Der Schaffner nahm sich alle Zeit der Welt, um mit den Reisenden zu plaudern, für die Bedienung im Speisewagen hatte er auch ein paar persönliche Themen auf Lager. Die beiden hatten den gleichen Humor, den gleichen Arbeitgeber und eventuell die gleichen verhassten Vorgesetzten. Da die Bedienung dem Schaffner eine Tasse Kaffee einschenkte, konnten Vatanescu und Sanna Pommakka noch eine Weile ungestört weiterreisen. Der Zug ratterte durch den Wald, die Stromleitungen hingen tief, dicker Schnee drückte die Bäume in demütige Haltungen. Eine letzte Gruppe holländischer Touristen knatterte auf Motorschlitten vorbei.
    Wir verstecken uns, Pommakka.
    »Wir sagen die Wahrheit.«
    Worüber?
    Zu wem?
    Gibt es eine Wahrheit?
    »Erstens sagen wir, dass wir kein Geld und keine Fahrkarten haben.«
    Vielleicht dürfen wir auf Pump weiterfahren. Oder wir spülen ab. Massieren Schultern. Schlagen Purzelbäume. Schmelzen das Eis entlang der Strecke.

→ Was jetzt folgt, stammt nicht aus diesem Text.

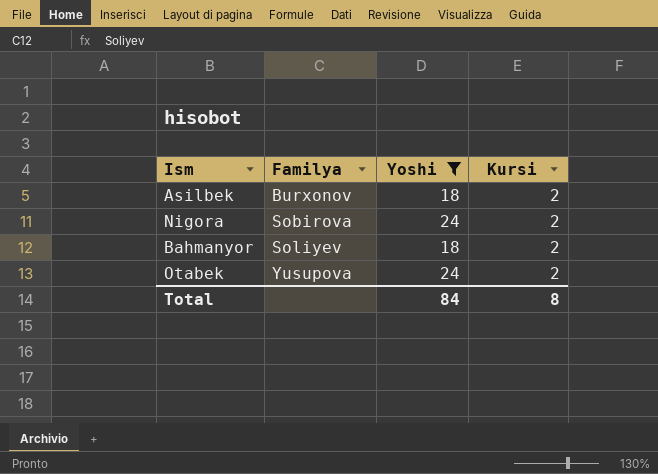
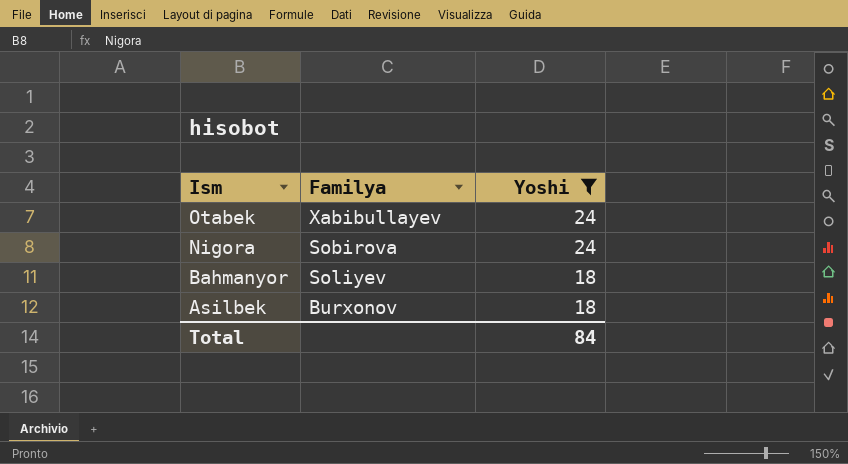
row order: Familya ascending -> Ism descending
column Kursi | position: 4 -> none
Otabek | Familya: Yusupova -> Xabibullayev

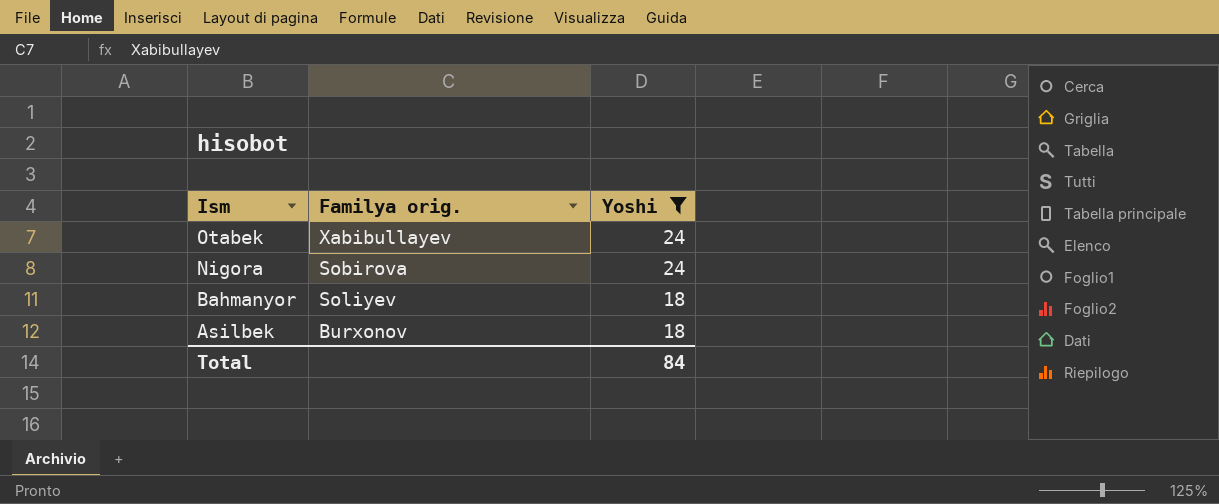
column name: Familya -> Familya orig.

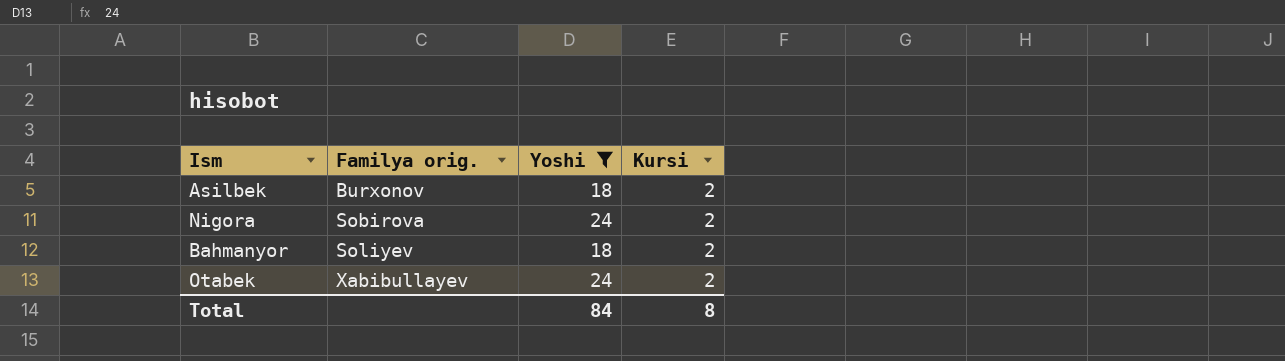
row order: Ism descending -> Familya orig. ascending
column Kursi | position: none -> 4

    Nun war es Sanna Pommakka, die ihre Hand auf Vatanescus Hand legte, ohne zu wissen, warum. Ich aber weiß es, denn ich bin der allwissende Erzähler, ich krieche den Figuren unter die Haut, und wenn es nötig ist, steige ich zum Himmel auf, um sie von oben zu betrachten. Es war so, dass Sanna Pommakka deshalb die Initiative und Vatanescus Hand ergriff, weil Vatanescu keine Bedrohung für sie darstellte. Er verlangte nichts von ihr und wollte ihr nichts wegnehmen – so etwas merkt man gleich. Es kann sich dabei um fehlenden Ehrgeiz oder Willenlosigkeit handeln, aber auch um etwas sehr seltenes: um Redlichkeit und Lauterkeit.
    »Zweitens erzählst du mir, wer du bist«, sagte Sanna Pommakka. »Erzähl mir die Wahrheit über dich!«
    Das würde ich tun, wenn ich sie wüsste.

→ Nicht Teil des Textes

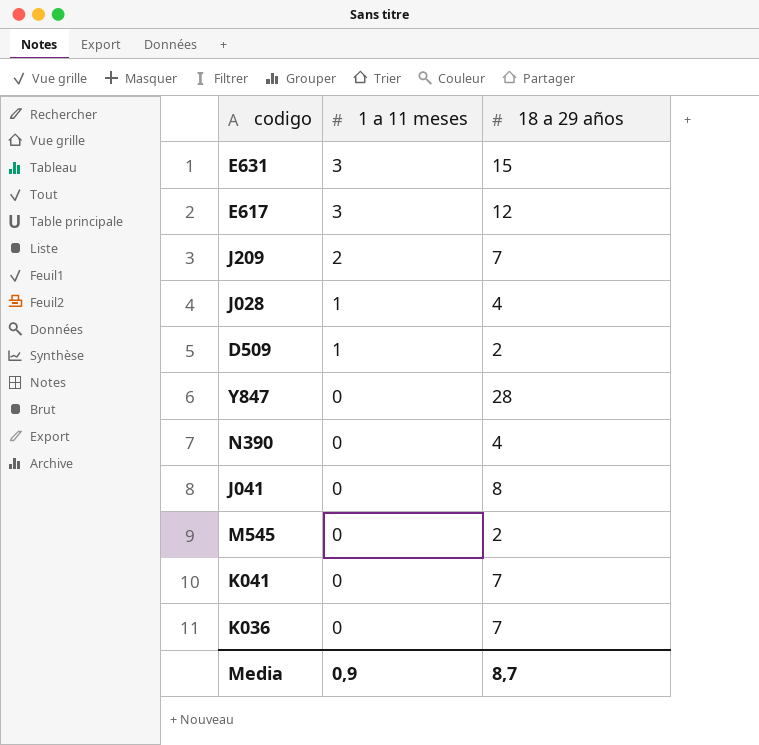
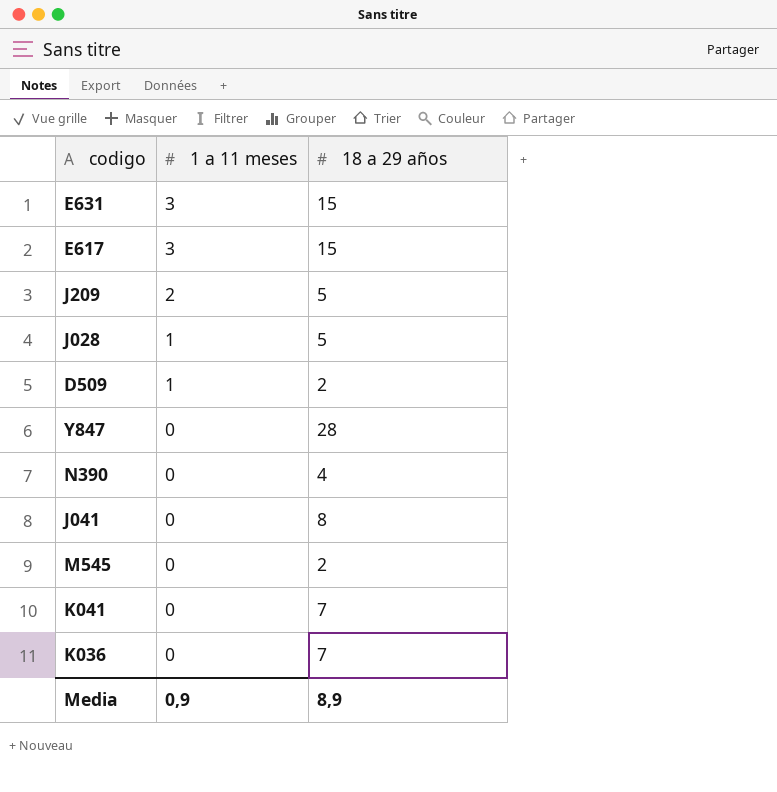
E617 | 18 a 29 años: 12 -> 15
J209 | 18 a 29 años: 7 -> 5
J028 | 18 a 29 años: 4 -> 5
Media | 18 a 29 años: 8,7 -> 8,9

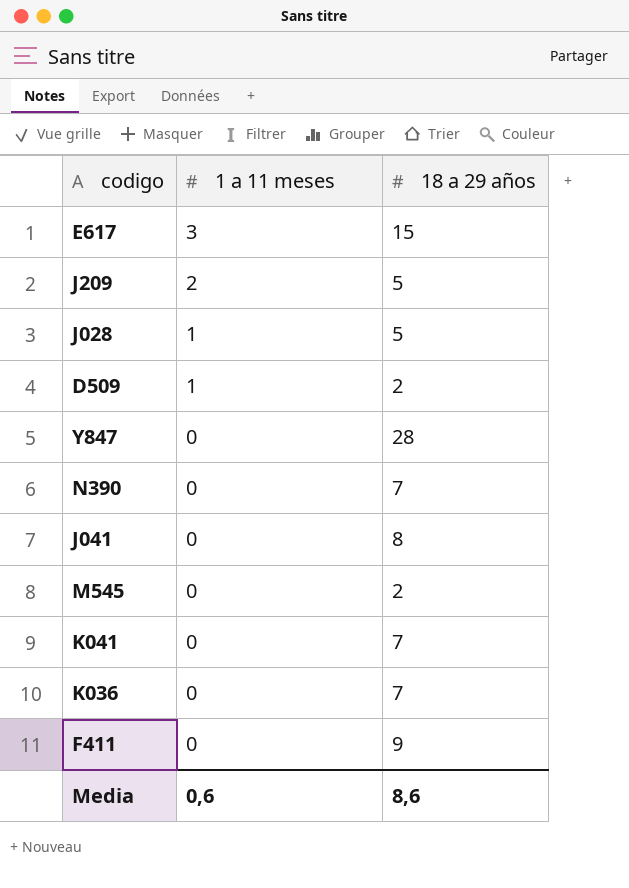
row E631: 3 | 15 -> none
N390 | 18 a 29 años: 4 -> 7
row F411: none -> 0 | 9
Media | 1 a 11 meses: 0,9 -> 0,6
Media | 18 a 29 años: 8,9 -> 8,6

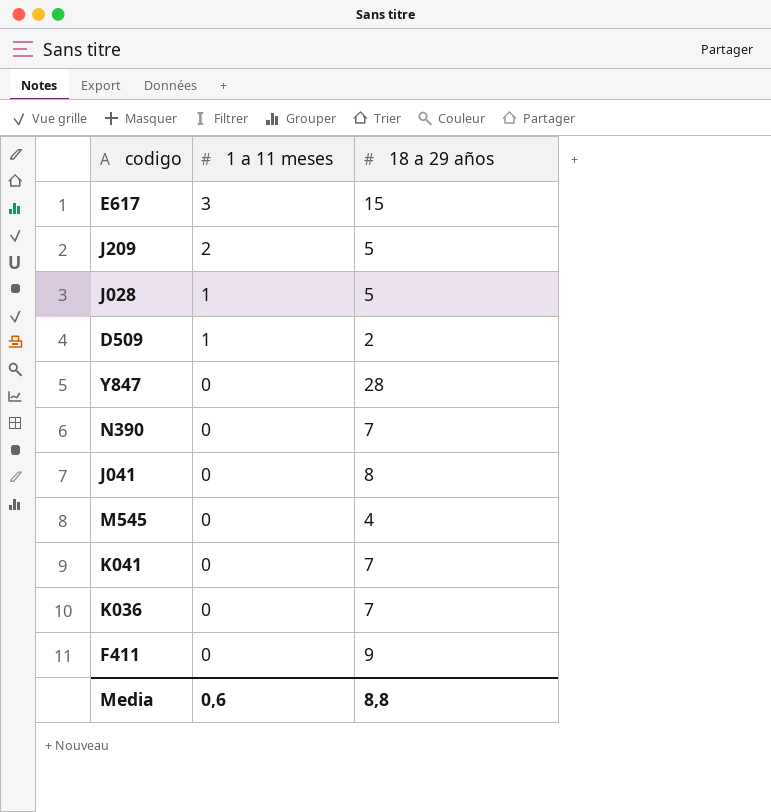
M545 | 18 a 29 años: 2 -> 4
Media | 18 a 29 años: 8,6 -> 8,8

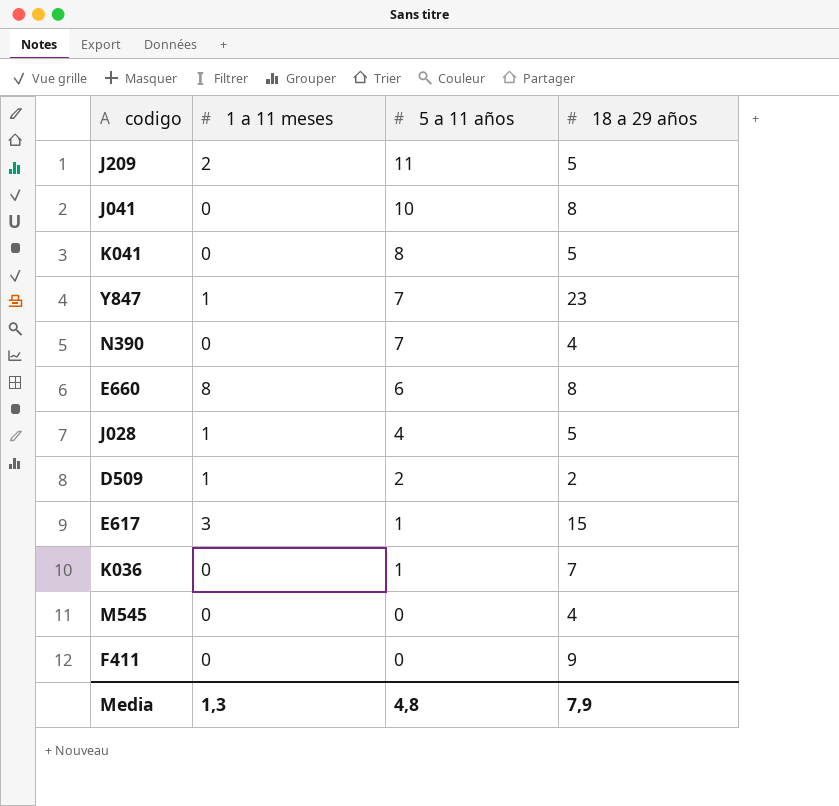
row order: 1 a 11 meses descending -> 5 a 11 años descending
column 5 a 11 años | position: none -> 3
K041 | 18 a 29 años: 7 -> 5
Y847 | 1 a 11 meses: 0 -> 1
Y847 | 18 a 29 años: 28 -> 23
N390 | 18 a 29 años: 7 -> 4
row E660: none -> 8 | 6 | 8
Media | 1 a 11 meses: 0,6 -> 1,3
Media | 18 a 29 años: 8,8 -> 7,9

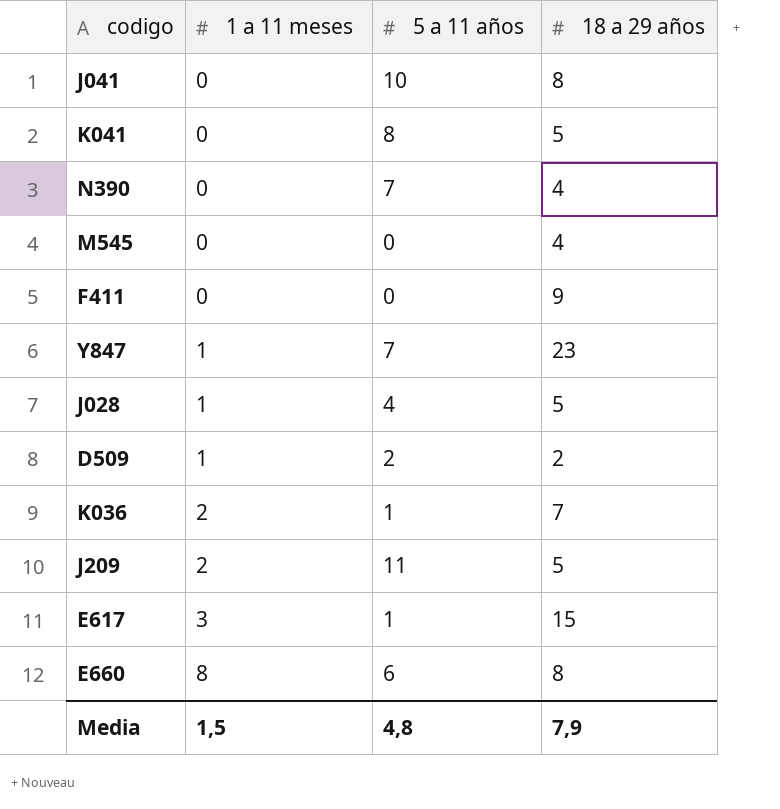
row order: 5 a 11 años descending -> 1 a 11 meses ascending
K036 | 1 a 11 meses: 0 -> 2
Media | 1 a 11 meses: 1,3 -> 1,5

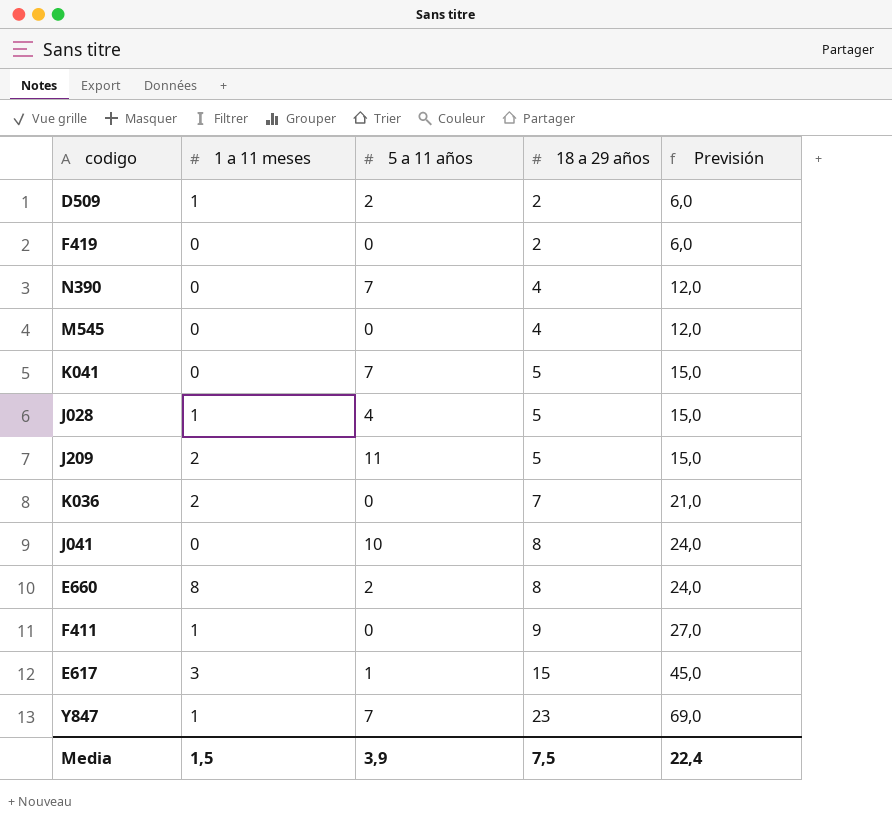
row order: 1 a 11 meses ascending -> 18 a 29 años ascending
column Previsión | formula: none -> [18 a 29 años] * 3
row F419: none -> 0 | 0 | 2 | 6,0
K041 | 5 a 11 años: 8 -> 7
K036 | 5 a 11 años: 1 -> 0
E660 | 5 a 11 años: 6 -> 2
F411 | 1 a 11 meses: 0 -> 1
Media | 5 a 11 años: 4,8 -> 3,9
Media | 18 a 29 años: 7,9 -> 7,5

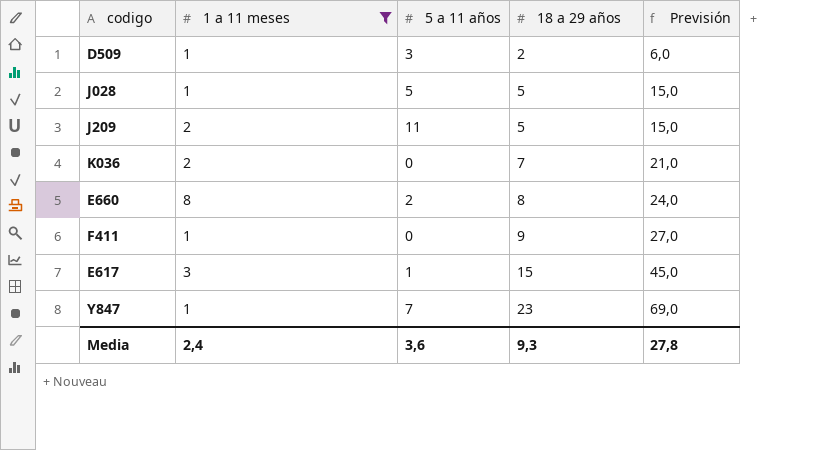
filter: none -> 1 a 11 meses != 0
D509 | 5 a 11 años: 2 -> 3
J028 | 5 a 11 años: 4 -> 5
Media | 1 a 11 meses: 1,5 -> 2,4
Media | 5 a 11 años: 3,9 -> 3,6
Media | 18 a 29 años: 7,5 -> 9,3
Media | Previsión: 22,4 -> 27,8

    Der Schaffner kratzte mit dem Löffel den Zuckerschleim vom Boden seines Kaffeebehälters, knüllte den Pappbecher dann zusammen und warf ihn in den Abfalleimer. Mit seinem elektronischen Lesegerät kontrollierte er die Fahrkarten zweier Gewerkschafter auf dem Weg in den Süden und wünschte mit leichtem Anheben der Mütze eine gute Weiterreise. Die beiden Männer hatten rote Wangen und jeweils eine Flasche dunkles Bier sowie einen Schnaps vor sich stehen. Ihr Leben hatte eine Richtung, weil der Zug eine hatte. Immer geradeaus und in Riihimäki umsteigen.

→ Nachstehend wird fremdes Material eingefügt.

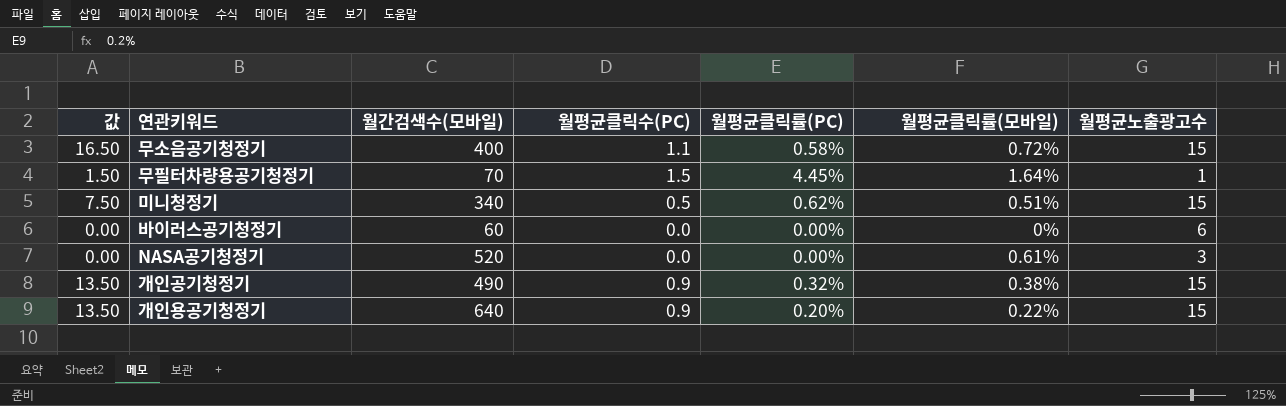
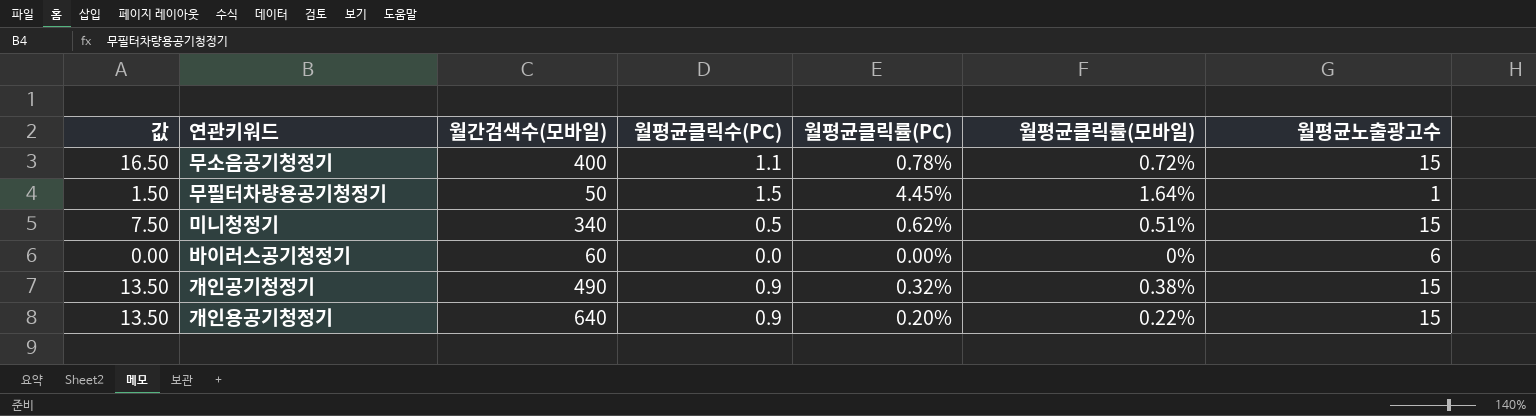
row NASA공기청정기: 0.00 | 520 | 0.0 | 0.00% | 0.61% | 3 -> none
무소음공기청정기 | 월평균클릭률(PC): 0.58% -> 0.78%
무필터차량용공기청정기 | 월간검색수(모바일): 70 -> 50

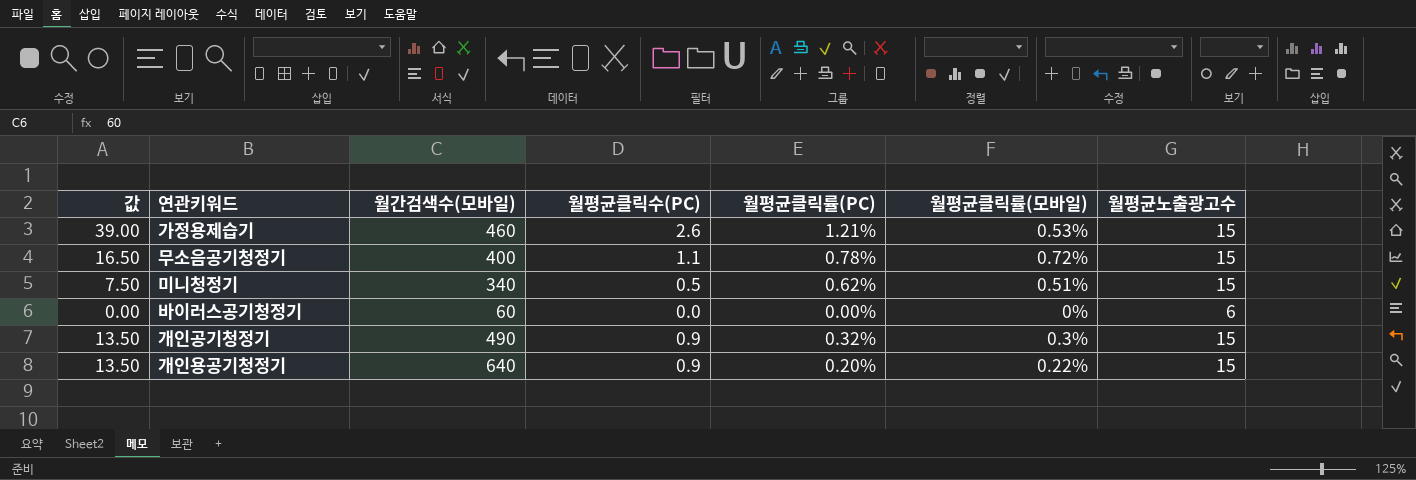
row 무필터차량용공기청정기: 1.50 | 50 | 1.5 | 4.45% | 1.64% | 1 -> none
row 가정용제습기: none -> 39.00 | 460 | 2.6 | 1.21% | 0.53% | 15
개인공기청정기 | 월평균클릭률(모바일): 0.38% -> 0.3%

    Nun trennten den Schaffner nur noch wenige Reisende von Vatanescu und Sanna Pommakka. Sanna hielt Vatanescus Hand umklammert, Vatanescu machte Anstalten, zu fliehen.
    »Lass mich nicht im Stich!«, sagte Sanna.
    Dich? Wen? Wer?
    In dem Moment regte sich das Kaninchen unter Vatanescus Achsel.
    Bleib in deinem Versteck.
    Hör auf zu zappeln.
    Vatanescu hinderte das Kaninchen daran, aus dem Kragen zu kriechen. Dann verhinderte er die Bemühungen des Tieres, durch den Ärmel auf den Tisch zu schlüpfen. Sanna drückte Vatanescus Hand nun so fest, dass es wehtat. Nachdem das Kaninchen die Wegsperren zur Kenntnis genommen hatte, begab es sich in ein Hosenbein des Overalls und schaffte es über den Rand von Vatanescus Sicherheitsstiefel hinweg ins Freie.
    Das Kaninchen sprang in Sanna Pommakkas Zauberhut.